Building a corpus with title + text for a selected set of URLs


In [1]:
import org.archive.archivespark._
import org.archive.archivespark.functions._
import org.archive.archivespark.specific.warc._

Loading the dataset

In this example, the web archive dataset will be loaded from local WARC / CDX files (created in this recipe). However, any other Data Specification (DataSpec) could be used here too, in order to load your records of different types and from different local or remote sources.


In [2]:
val warcPath = "/data/helgeholzmann-de.warc.gz"
val cdxPath = warcPath + "/*.cdx.gz"

In [3]:
val records = ArchiveSpark.load(WarcSpec.fromFiles(cdxPath, warcPath))

Filtering records

We can filter out videos, images, stylesheets and any other files except for webpages (mime type text/html), as well as webpages that were unavailable when they were crawled either (status code == 200).

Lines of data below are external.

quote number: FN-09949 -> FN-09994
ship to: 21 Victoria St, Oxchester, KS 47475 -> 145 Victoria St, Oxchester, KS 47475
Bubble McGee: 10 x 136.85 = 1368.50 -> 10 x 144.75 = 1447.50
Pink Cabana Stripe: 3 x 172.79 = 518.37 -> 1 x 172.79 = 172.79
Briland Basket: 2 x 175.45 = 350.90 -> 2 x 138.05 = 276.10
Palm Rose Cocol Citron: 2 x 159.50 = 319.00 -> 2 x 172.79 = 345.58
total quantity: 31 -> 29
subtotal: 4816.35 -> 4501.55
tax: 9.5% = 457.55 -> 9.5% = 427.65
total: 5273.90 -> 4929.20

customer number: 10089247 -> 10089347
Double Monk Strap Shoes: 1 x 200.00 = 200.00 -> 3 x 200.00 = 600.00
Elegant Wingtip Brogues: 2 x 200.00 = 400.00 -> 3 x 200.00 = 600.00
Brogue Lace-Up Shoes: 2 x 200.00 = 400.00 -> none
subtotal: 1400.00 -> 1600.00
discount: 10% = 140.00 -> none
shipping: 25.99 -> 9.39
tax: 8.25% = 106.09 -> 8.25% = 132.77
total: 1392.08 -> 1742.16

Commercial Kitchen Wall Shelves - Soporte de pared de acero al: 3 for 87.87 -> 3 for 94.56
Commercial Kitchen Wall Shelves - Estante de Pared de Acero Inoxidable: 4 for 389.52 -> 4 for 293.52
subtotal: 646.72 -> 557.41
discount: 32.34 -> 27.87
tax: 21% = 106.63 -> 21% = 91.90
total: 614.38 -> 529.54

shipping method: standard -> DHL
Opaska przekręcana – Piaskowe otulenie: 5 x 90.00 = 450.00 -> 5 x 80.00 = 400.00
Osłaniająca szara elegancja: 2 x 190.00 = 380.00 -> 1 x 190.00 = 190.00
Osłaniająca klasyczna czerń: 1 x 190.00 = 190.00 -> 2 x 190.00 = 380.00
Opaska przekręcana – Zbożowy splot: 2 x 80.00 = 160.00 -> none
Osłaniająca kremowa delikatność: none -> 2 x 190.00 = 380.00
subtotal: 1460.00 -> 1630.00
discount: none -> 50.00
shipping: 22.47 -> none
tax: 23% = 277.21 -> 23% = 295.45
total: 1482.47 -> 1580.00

It is important to note that this filtering is done only based on metadata, so up to this point ArchiveSpark does not even touch the actual web archive records, which is the core efficiency feature of ArchiveSpark.


In [4]:
val pages = records.filter(r => r.mime == "text/html" && r.status == 200)

The following counts show that we filtered a very big portion, which makes the subsequent processing way more efficient:


In [5]:
records.count


Out[5]:
48

In [6]:
pages.count


Out[6]:
6

A peek at the first record of the filtered dataset (in pretty JSON format) shows that it indeed consists of HTML pages with successful status:


In [7]:
pages.peekJson


Out[7]:
{
    "record" : {
        "redirectUrl" : "-",
        "timestamp" : "20190528152652",
        "digest" : "sha1:HCHVDRUSN7WDGNZFJES2Y4KZADQ6KINN",
        "originalUrl" : "https://www.helgeholzmann.de/",
        "surtUrl" : "de,helgeholzmann)/",
        "mime" : "text/html",
        "compressedSize" : 2087,
        "meta" : "-",
        "status" : 200
    }
}

Select relevant records based on a given set of URLs

We now load the desired URLs into a Spark RDD. In this example, the list of URLs (here only one) is specified in code, but it could also be loaded from a file or other sources. These are then converted into the canonical SURT format, using a function from the Sparkling library:


In [8]:
val urls = Set("https://www.helgeholzmann.de/publications").map(org.archive.archivespark.sparkling.util.SurtUtil.fromUrl)

In [9]:
urls


Out[9]:
Set(de,helgeholzmann)/publications)

In order to make this data available to Spark (across all nodes of our computing environment), we use broadcast: (if the set of URLs it too big, a join operation should be used here instead of a broadcast, for an example see the recipe on Extracting embedded resources from webpages)


In [10]:
val selectedUrls = sc.broadcast(urls)

Filter the pages in our dataset


In [11]:
val filtered = pages.filter(r => selectedUrls.value.contains(r.surtUrl))

In [12]:
filtered.count


Out[12]:
1

Enrich the dataset with the desired information (title + text)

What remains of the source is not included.